# [WHAT THIS TASK INVOLVES]
Your answer should hold only the lines from the one with "CFADRES30064112 | Amount: 1,424.00" through the end of the records, repeated exactly and minus any pictures.

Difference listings
++++++++++
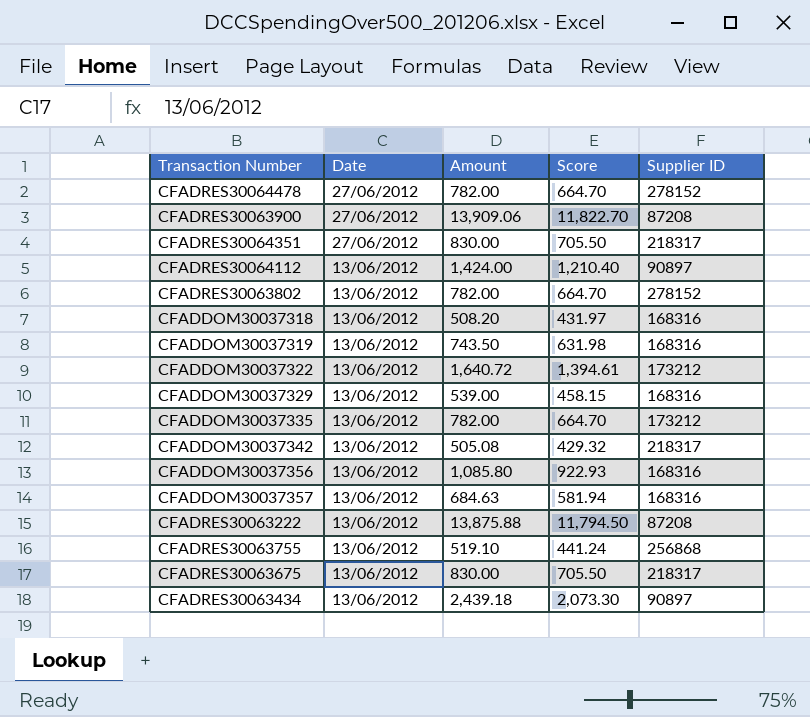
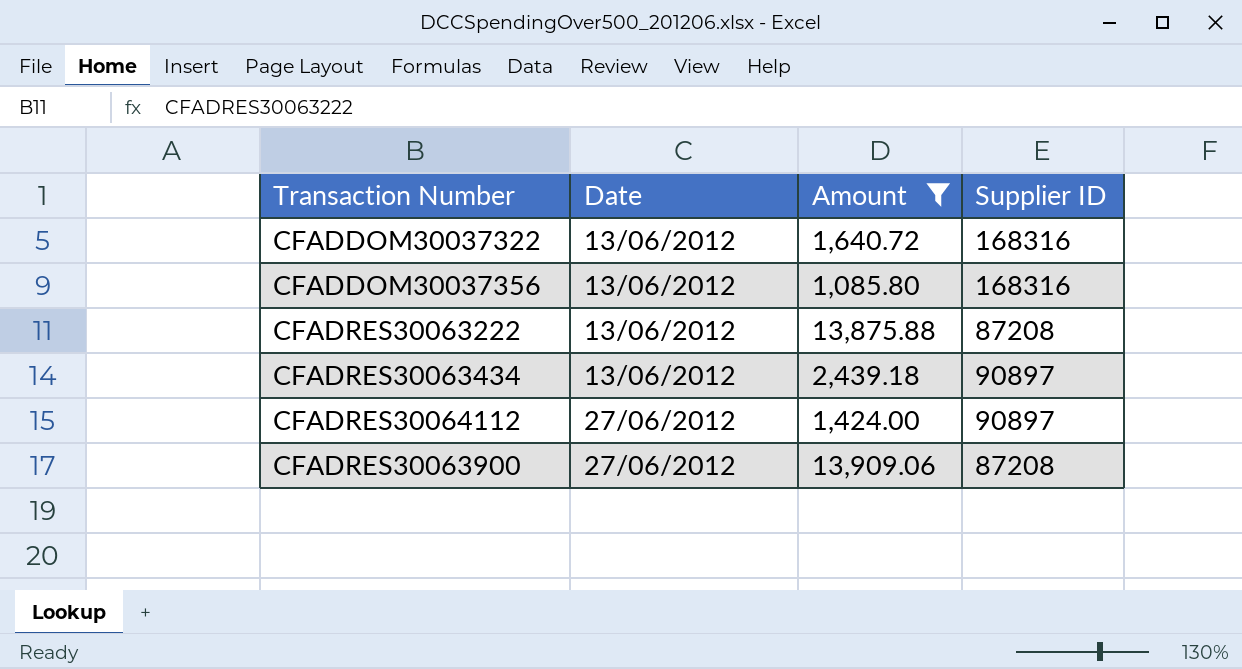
filter: none -> Amount >= 1,085.80
row order: Date descending -> Date ascending
column Score | formula: [Amount] * 0.85 -> none
CFADDOM30037322 | Supplier ID: 173212 -> 168316
CFADRES30064112 | Date: 13/06/2012 -> 27/06/2012

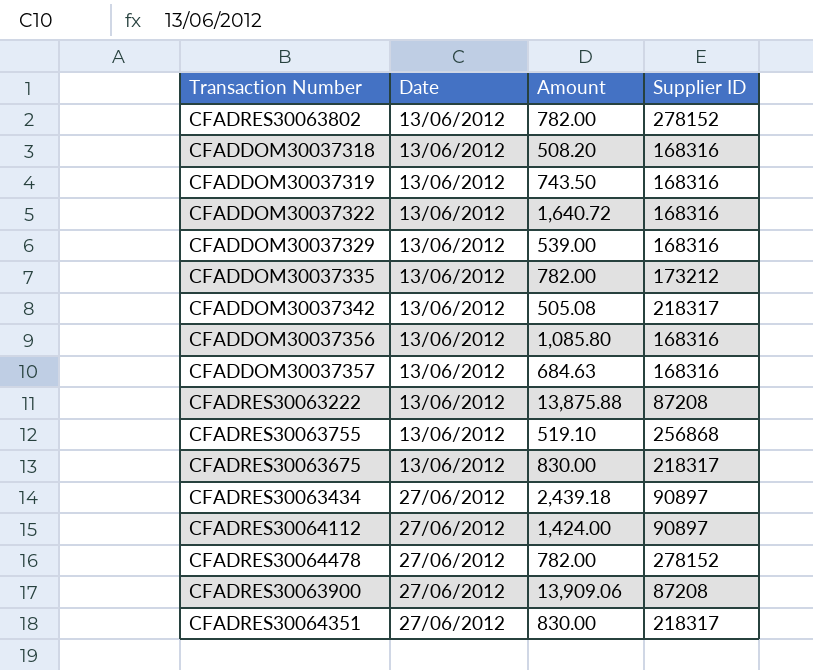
filter: Amount >= 1,085.80 -> none
CFADRES30063434 | Date: 13/06/2012 -> 27/06/2012

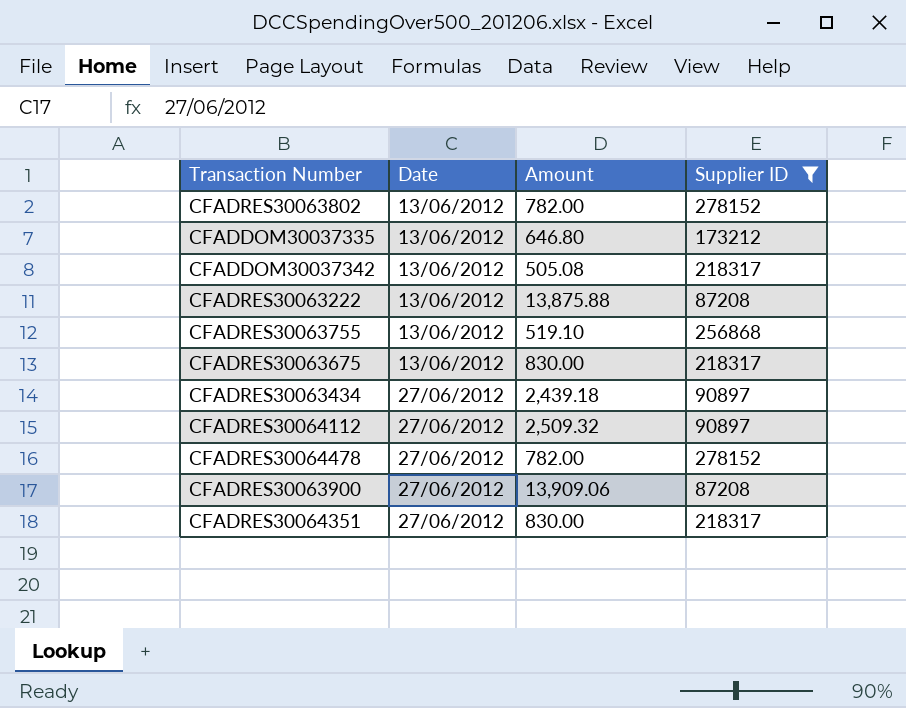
filter: none -> Supplier ID != 168316
CFADDOM30037335 | Amount: 782.00 -> 646.80
CFADRES30064112 | Amount: 1,424.00 -> 2,509.32

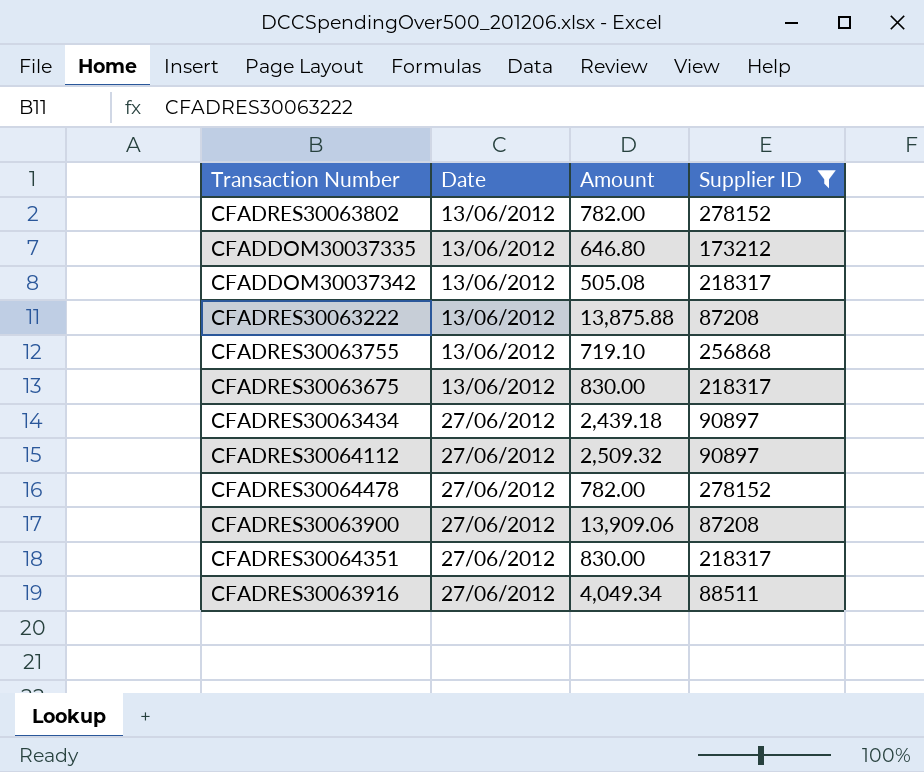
CFADRES30063755 | Amount: 519.10 -> 719.10
row CFADRES30063916: none -> 27/06/2012 | 4,049.34 | 88511

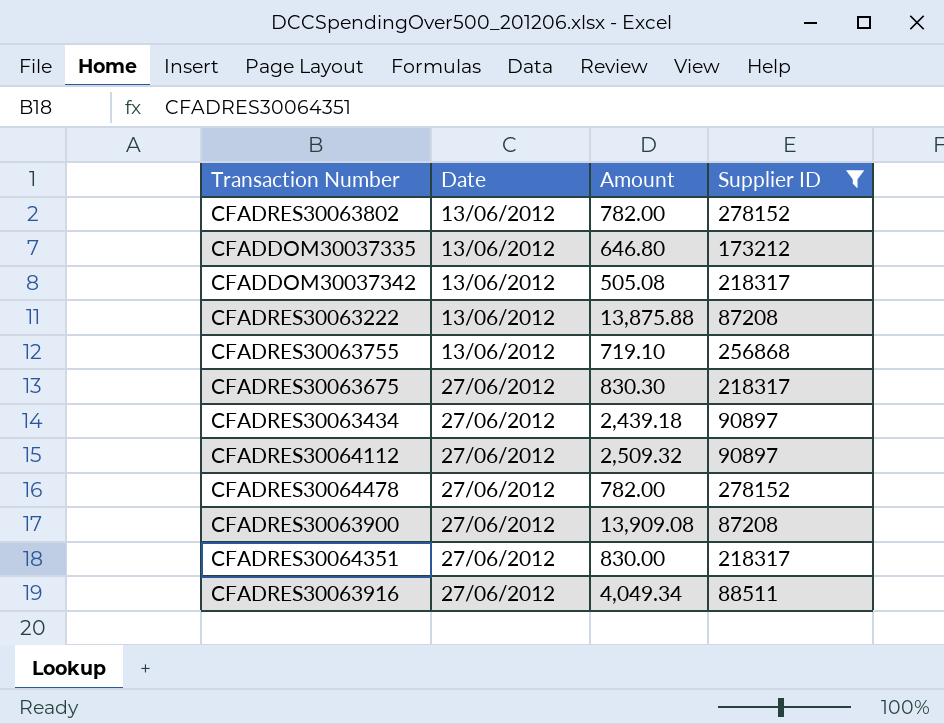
CFADRES30063675 | Date: 13/06/2012 -> 27/06/2012
CFADRES30063675 | Amount: 830.00 -> 830.30
CFADRES30063900 | Amount: 13,909.06 -> 13,909.08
++++++++++
# [TASK SOLUTION]
CFADRES30064112 | Amount: 1,424.00 -> 2,509.32

CFADRES30063755 | Amount: 519.10 -> 719.10
row CFADRES30063916: none -> 27/06/2012 | 4,049.34 | 88511

CFADRES30063675 | Date: 13/06/2012 -> 27/06/2012
CFADRES30063675 | Amount: 830.00 -> 830.30
CFADRES30063900 | Amount: 13,909.06 -> 13,909.08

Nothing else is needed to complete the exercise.